Don't think the scoria will be tainted ... I'm in New Zealand, and with plenty of dead volcanos around I've never heard of a problem with the scoria in garden centres ... and in the proccess of sieving out the silt its actually all been washed ... and, I've been using the fines sieved out for starting seeds in with success.

I'll check ammonia ... I haven't since it cycled and I'd confirmed that the next feeds disappeared as they should ...

One more thing I've noticed ... most of the plants in that bed have improved slightly with more cycles, although still struggling ... but the row up either side of the drum haven't changed at all, the plants throught the centre flow are doing better than the edges. I'll grab a photo.

But surely this can't be a tracking problem with flood and drain?? I mean it can't not flood the edges right?


Ok some thoughts ...

If the beetroot are deficient in phosphorous, its still not the cause of the problem, because the ones that are at the drip are not deficient. Its only those out of ideal nutrient access that are in trouble.

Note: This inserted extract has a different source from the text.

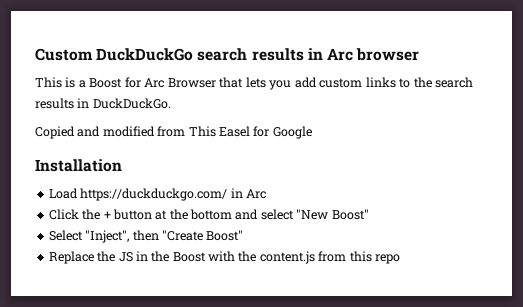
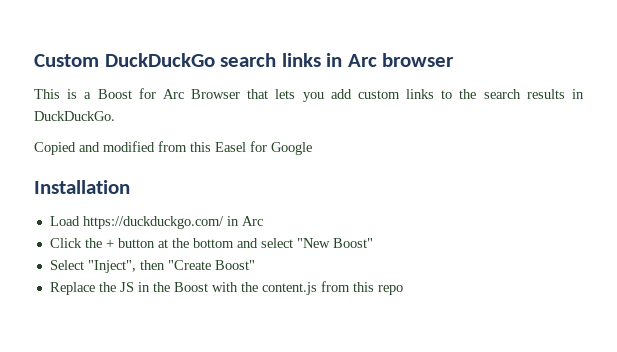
[251,48,304,61] results -> [281,53,321,67] links
[188,126,216,137] This -> [190,142,211,152] this

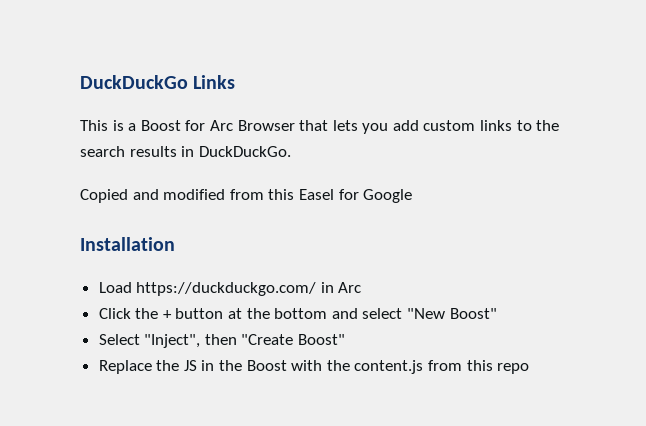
[34,53,455,67] Custom DuckDuckGo search links in Arc browser -> [80,75,236,89] DuckDuckGo Links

So, there is still an issue with areas of the flood and drain beds being unable to access enough nutrient ...
but it appears phosphorous is one nutrient its is unable to get in those areas.

I'm not going to be in town for a while so I can't pick up a phosphorous test for at least a couple of weeks, so I'm thinking of adding a bit of struvite and see what happens ...

What is the desirable level of phosphorous I should see on a test? I'm looking in the catalogue of other products by my nitrogen test brand and it has a phosphorous test up to 5.5ppm ... is that adequate?

No, 5.5ppm PO4 may not really adequate for many plants...but what you can do is use double the amount of water you use in the test...thereby bringing up detectable levels to 11ppm. (if you triple the amount of water you bring up the readable range to 16.5ppm so on and so forth)...

Some of those kits/tests are able to test for orthophosphates in solution and not the amount of actual 'pure' phosphorous...but some may present results as phosphorous as opposed to phosphates. 

To convert PO4 to P, divide by 3. To convert P to PO4, multiply by 3.

Ok after adding some struvite to the system 48 hours ago (and finally ventured back into the polyhouse ... that stuff stinks)

The affected beetroot are looking a bit better. There are new leaves, which are green, and some of the older leaves are a less intense purple.

So that is a good thing.

It still doesn't answer the question of why the edges of the beds are not able to access the nutrient as well ... after all the whole point of flood and drain is to remove that issue ... but giving them more of the nutrients they are lacking may be enough, time will tell.

I won't really know how much improvement has been made until I can see how the peas and a new lot of beetroot grow in there now.